What the exercise asks:
Every line from the one containing "order number: KW-85229 -> KW-82529" to the one containing "total: 394.81 -> 337.85" in the records below, both included, must be set down exactly, and no other line.

Data for processing:
┄┄┄┄┄┄┄┄┄┄

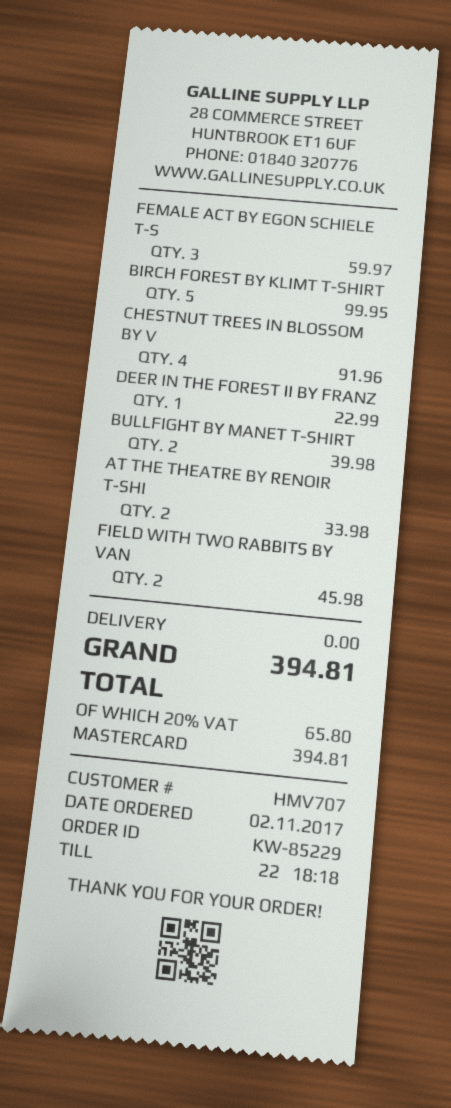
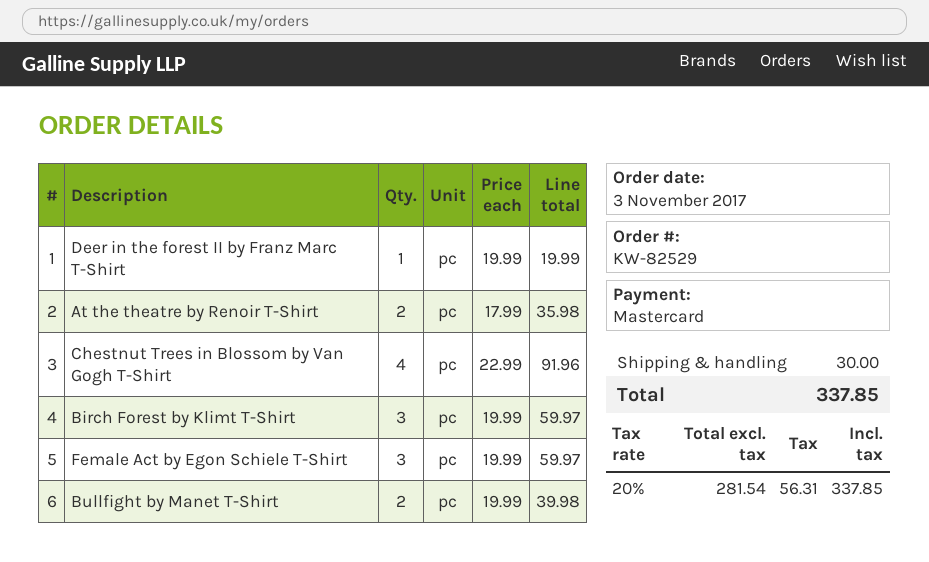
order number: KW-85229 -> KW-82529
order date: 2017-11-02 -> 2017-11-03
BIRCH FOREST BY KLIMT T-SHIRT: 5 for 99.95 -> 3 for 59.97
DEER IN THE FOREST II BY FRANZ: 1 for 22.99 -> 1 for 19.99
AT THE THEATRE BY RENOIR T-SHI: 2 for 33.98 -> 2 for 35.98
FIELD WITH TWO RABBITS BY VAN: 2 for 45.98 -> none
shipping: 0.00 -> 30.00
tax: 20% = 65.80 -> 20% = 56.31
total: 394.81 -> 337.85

┄┄┄┄┄┄┄┄┄┄

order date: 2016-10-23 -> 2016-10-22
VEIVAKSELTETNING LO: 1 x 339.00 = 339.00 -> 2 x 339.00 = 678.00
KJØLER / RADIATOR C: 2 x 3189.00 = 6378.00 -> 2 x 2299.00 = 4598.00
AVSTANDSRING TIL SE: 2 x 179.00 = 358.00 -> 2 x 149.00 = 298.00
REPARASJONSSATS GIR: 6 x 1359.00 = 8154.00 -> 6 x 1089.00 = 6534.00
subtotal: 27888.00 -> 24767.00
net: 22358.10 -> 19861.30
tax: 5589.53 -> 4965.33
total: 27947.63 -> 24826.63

┄┄┄┄┄┄┄┄┄┄

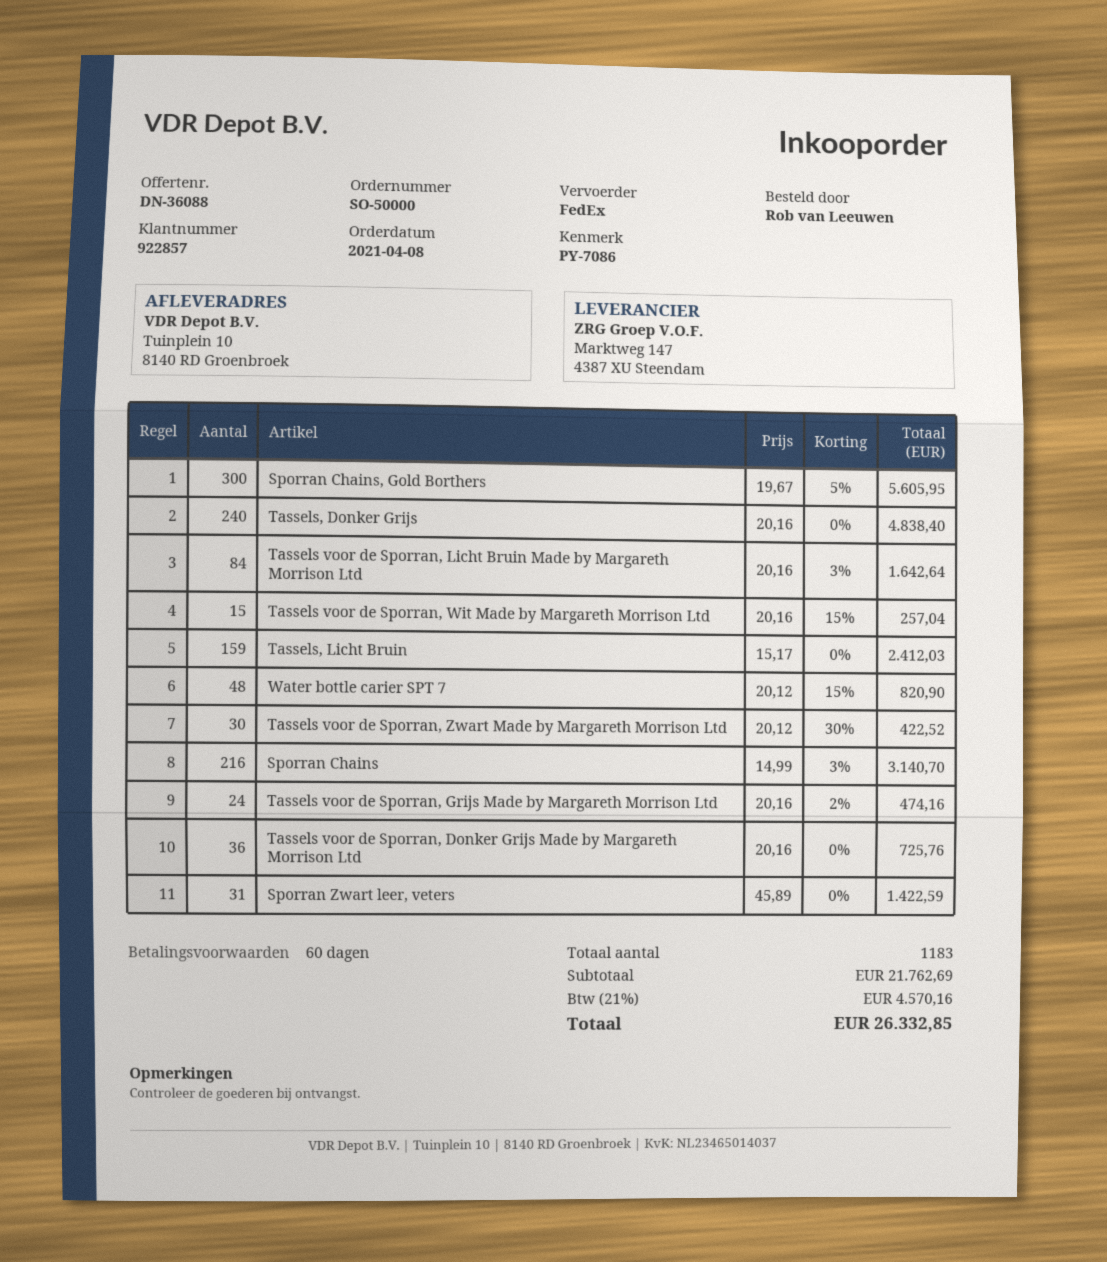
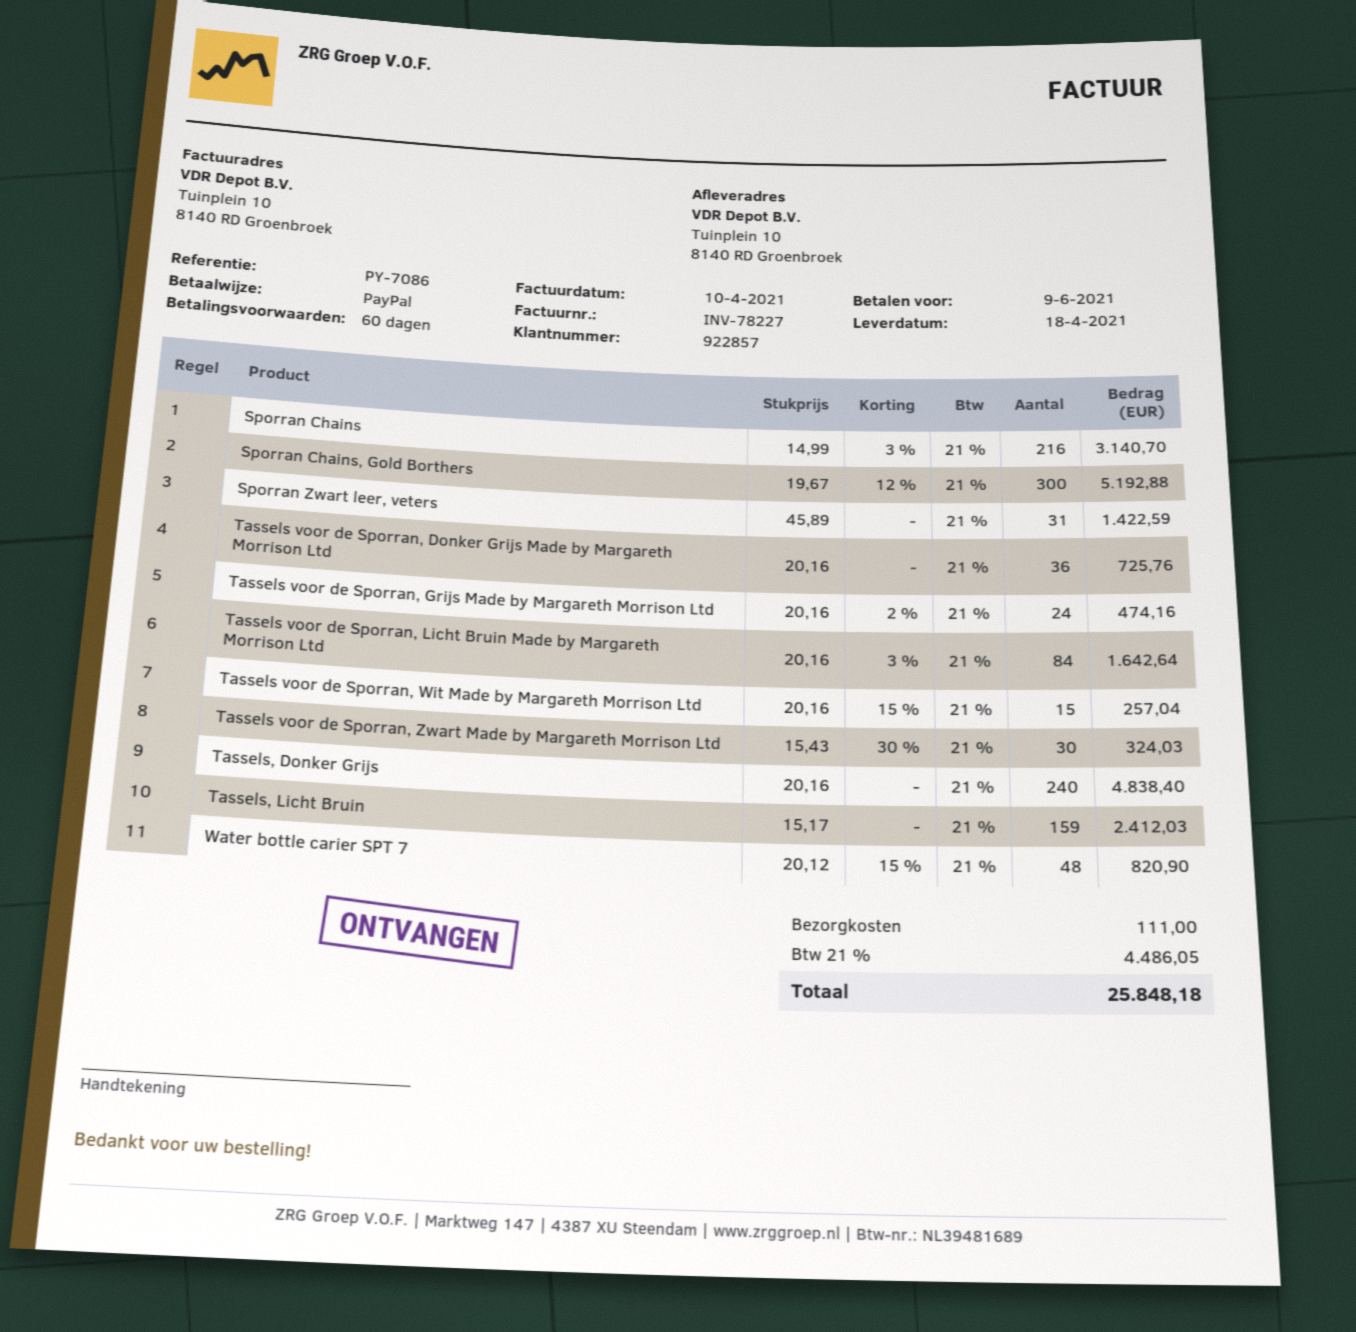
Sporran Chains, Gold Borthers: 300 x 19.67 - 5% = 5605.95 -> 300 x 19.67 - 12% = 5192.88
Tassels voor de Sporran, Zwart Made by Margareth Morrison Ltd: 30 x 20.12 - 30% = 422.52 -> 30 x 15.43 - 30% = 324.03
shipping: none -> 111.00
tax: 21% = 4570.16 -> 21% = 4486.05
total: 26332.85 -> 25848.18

┄┄┄┄┄┄┄┄┄┄

Answer box:
order number: KW-85229 -> KW-82529
order date: 2017-11-02 -> 2017-11-03
BIRCH FOREST BY KLIMT T-SHIRT: 5 for 99.95 -> 3 for 59.97
DEER IN THE FOREST II BY FRANZ: 1 for 22.99 -> 1 for 19.99
AT THE THEATRE BY RENOIR T-SHI: 2 for 33.98 -> 2 for 35.98
FIELD WITH TWO RABBITS BY VAN: 2 for 45.98 -> none
shipping: 0.00 -> 30.00
tax: 20% = 65.80 -> 20% = 56.31
total: 394.81 -> 337.85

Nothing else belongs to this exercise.